Get the DIRT on Teen Substance Abuse and Bad Choices

Teen Drug Abuse Choices

John Morello spent most of his life watching close friends and family struggle with addiction. Some lost the battle. While never an addict himself, Morello’s experiences fueled his desire to help high-risk teens avoid that path by touring the country sharing his drug-abuse awareness message. Instead of a typical lecture, however, Morello departs from the usual “Just Say ‘No'” clichés and tells the gritty truth in his acclaimed theatrical show called “Dirt,” which he will perform Tuesday, Feb. 16, 2010 at 7:30 p.m. in the Cary Academy Fine Arts Theater.

Morello’s cast of four characters, all played by him, honestly portrays the struggles many young people face making choices about drugs and alcohol while addressing the core reasons for substance abuse: low self-esteem, depression, and the desire to find purpose in the often-chaotic lives of teens.

With 15 years of stage experience as an actor and comedian, Morello slips effortlessly in and out of the characters, forging an immensely compelling story. The characters speak candidly, and often comically, about their experiences, in a manner that audience members can relate to.

For the past seven years, “Dirt” has toured the country with Morello believing he can make a difference in the lives of troubled, confused young people with every performance. Each time he takes the stage, Morello is reaching for “a kid who just needs to know, despite the confusion and strange things life presents, that he is more than just dirt,” he says.

Morello chose the name “Dirt” for several reasons, but most importantly because he noticed himself using the word or the image as just about every character. Dirt also just happens to be a street name for heroin. In addition, Morello discovered when researching the show that his father, a World War II veteran, pocketed a handful of dirt before an attack as a good luck charm.
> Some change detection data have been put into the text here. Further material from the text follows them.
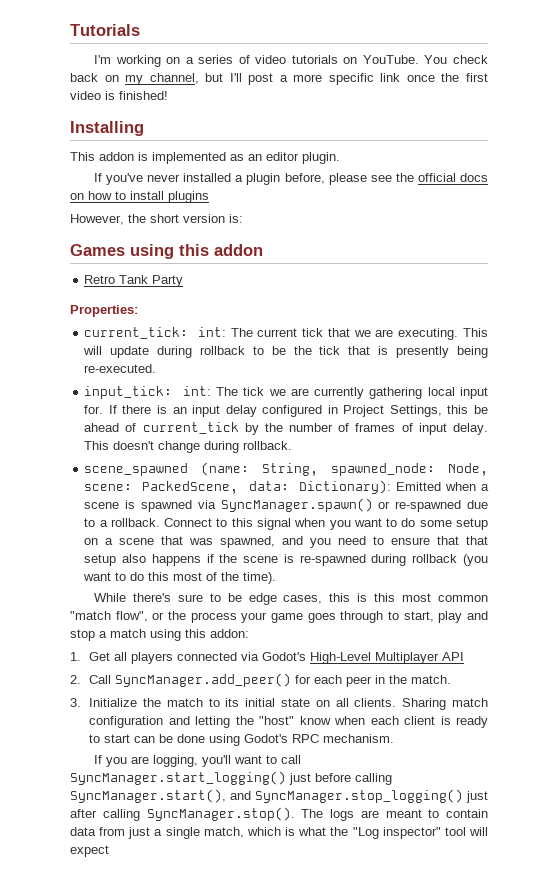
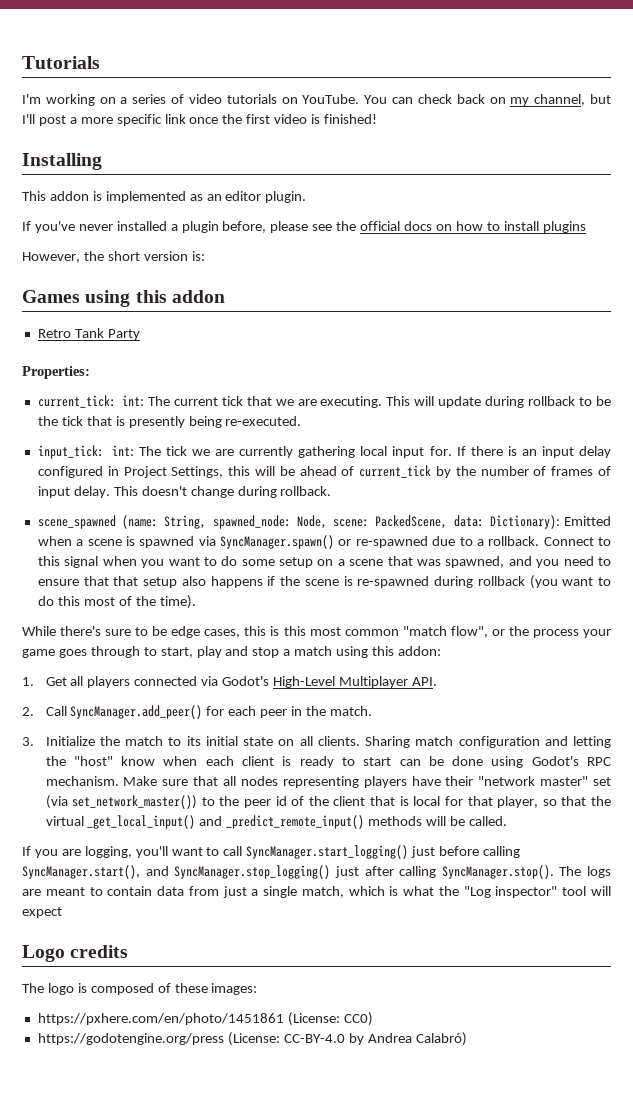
(448, 59) none -> [392,97,414,104] can
(469, 409) none -> [254,466,275,476] will
[442,652,465,661] API -> [411,677,437,686] API.
(395, 738) none -> [123,776,611,788] [45,795,612,809] [45,815,507,829] Make sure that all nodes representing players have their "network master" set (via set_network_master()) to the peer id of the client that is local for that player, so that the virtual _get_local_input() and _predict_remote_input() methods will be called.
(109, 851) none -> [22,945,129,962] [22,983,258,995] [37,1012,373,1026] [37,1032,467,1046] // Logo credits // The logo is composed of these images: // https://pxhere.com/en/photo/1451861 (License: CC0) // https://godotengine.org/press (License: CC-BY-4.0 by Andrea Calabró)

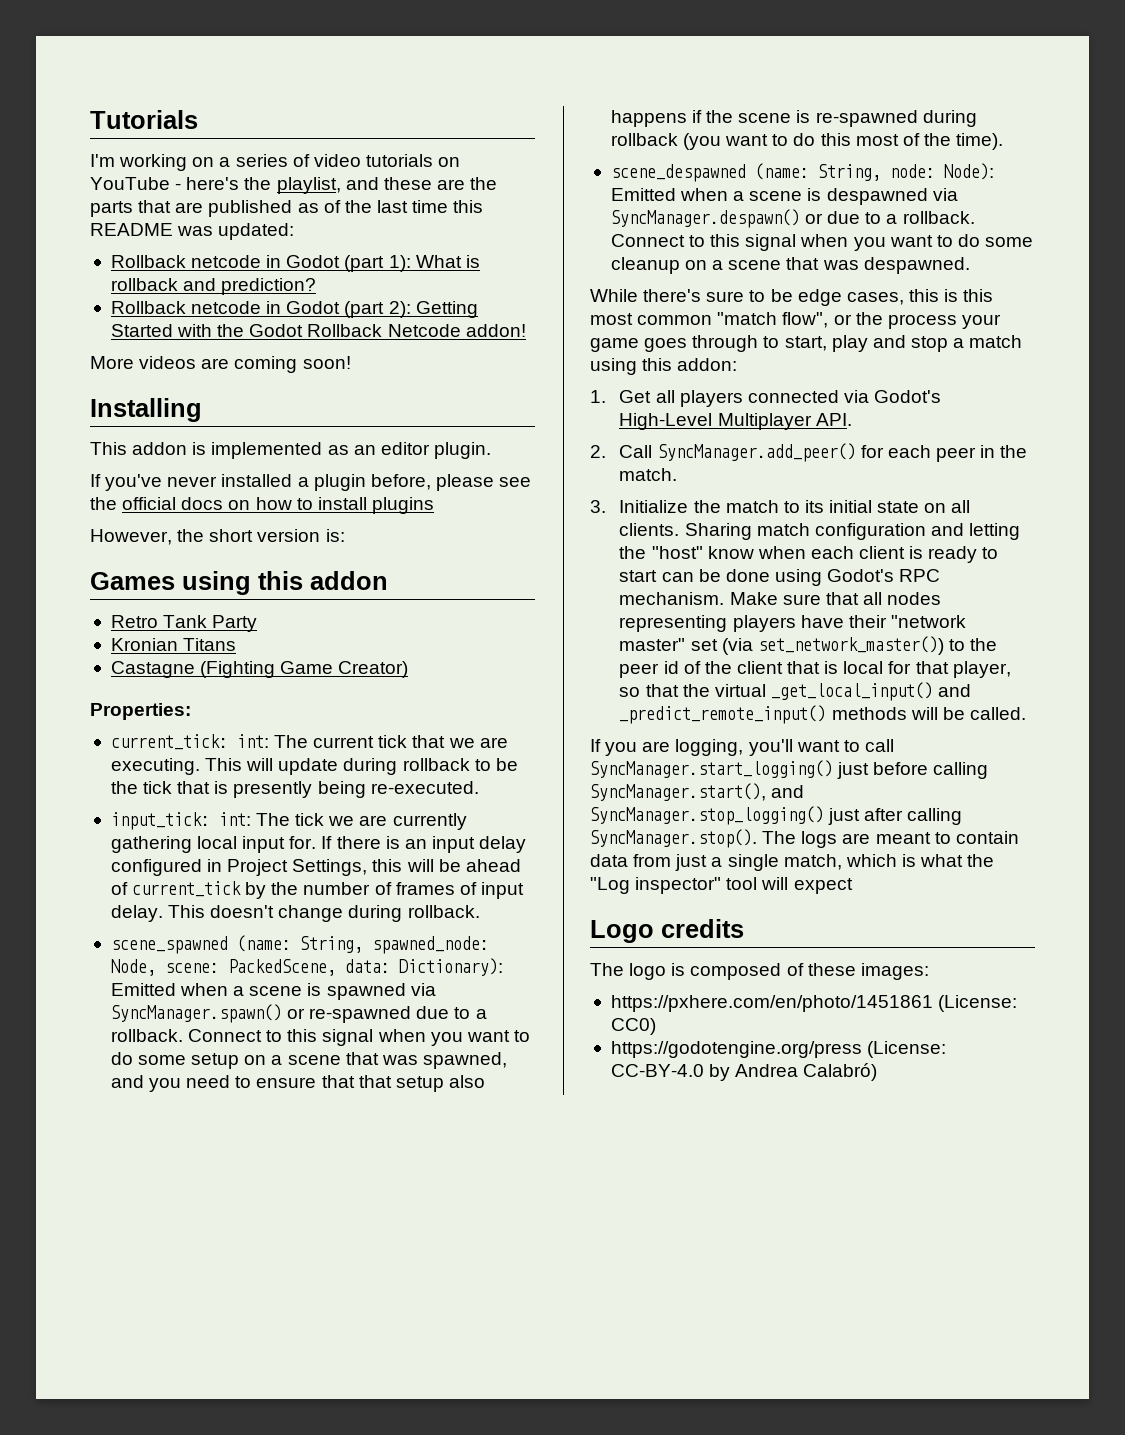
[302,94,611,106] [22,114,378,126] YouTube. You can check back on my channel, but I'll post a more specific link once the first video is finished! -> [90,177,498,194] [90,200,484,217] [90,223,295,240] [110,255,480,272] [110,278,317,295] [110,301,478,318] [110,324,526,337] [90,356,351,373] YouTube - here's the playlist, and these are the parts that are published as of the last time this README was updated: // Rollback netcode in Godot (part 1): What is rollback and prediction? // Rollback netcode in Godot (part 2): Getting Started with the Godot Rollback Netcode addon! // More videos are coming soon!
(140, 334) none -> [110,638,237,651] [110,661,409,678] // Kronian Titans // Castagne (Fighting Game Creator)
(196, 602) none -> [610,163,994,182] [610,188,958,205] [610,209,975,228] [610,234,1034,251] [610,257,970,274] // scene_despawned (name: String, node: Node): Emitted when a scene is despawned via SyncManager.despawn() or due to a rollback. Connect to this signal when you want to do some cleanup on a scene that was despawned.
“Dirt” also has a somewhat spiritual meaning for Morello. The prophet Ezekiel’s message in Chapter 37 of the Old Testament is about the valley of dry bones. Morello recounts: “The image of a man facing a barren wasteland and wondering if it can live again was very powerful to me as I confronted my own ‘teenage wasteland’ and wondered if I could ‘live again’ and possibly make a difference … this image of life coming out of the dry dirt.”

Even though he never became addicted, Morello can easily identify with the feelings of adolescent uncertainty and isolation that drive others to drug abuse. His family’s relocation from the Midwest to the East Coast when he was 13 contributed to his own experience of alienation and confusion. He eventually began skipping school, which resulted in failing grades and a stint as a high school dropout.

After returning to high school, Morello met a Latin teacher who changed his life. Unlike previous teachers who viewed his comedic tendencies merely as the antics of a class clown, this teacher acknowledged his talent by making a deal with him. He offered to let Morello perform his comedy act for a brief period every day with the condition that Morello would give the teacher his rapt attention for the remainder of the class. For the first time in his life, Morello became engaged in his education.

Although the primary audience for his show is middle school teens, Morello performs for all ages and highly recommends parents being involved as much as possible. He offers two important points for parents to consider.

First, he says, “Parents need to be firm and hold their kids accountable for their actions. Kids don’t need for their parents to act like friends — most kids have plenty of friends. What kids need is for their parents to enforce consequences when they break rules or get caught for bad behavior.”

Second, “as parents, you should be willing to give yourself a good hard look, examine your own feelings and inadequacies,” he says. “Before you criticize kids for trying drugs, think twice about your own nightly cocktails and sleep aids. Before you criticize kids for succumbing to peer pressure, remember your own fancy material trappings.”

Morello’s Feb. 16, 2010 performance is recommended for parents and students in grades 7 to 12. Tickets are $15 for adults and $7.50 for children and are available online at The show is sponsored by Carolina Parent, Cary Academy and Durham Academy.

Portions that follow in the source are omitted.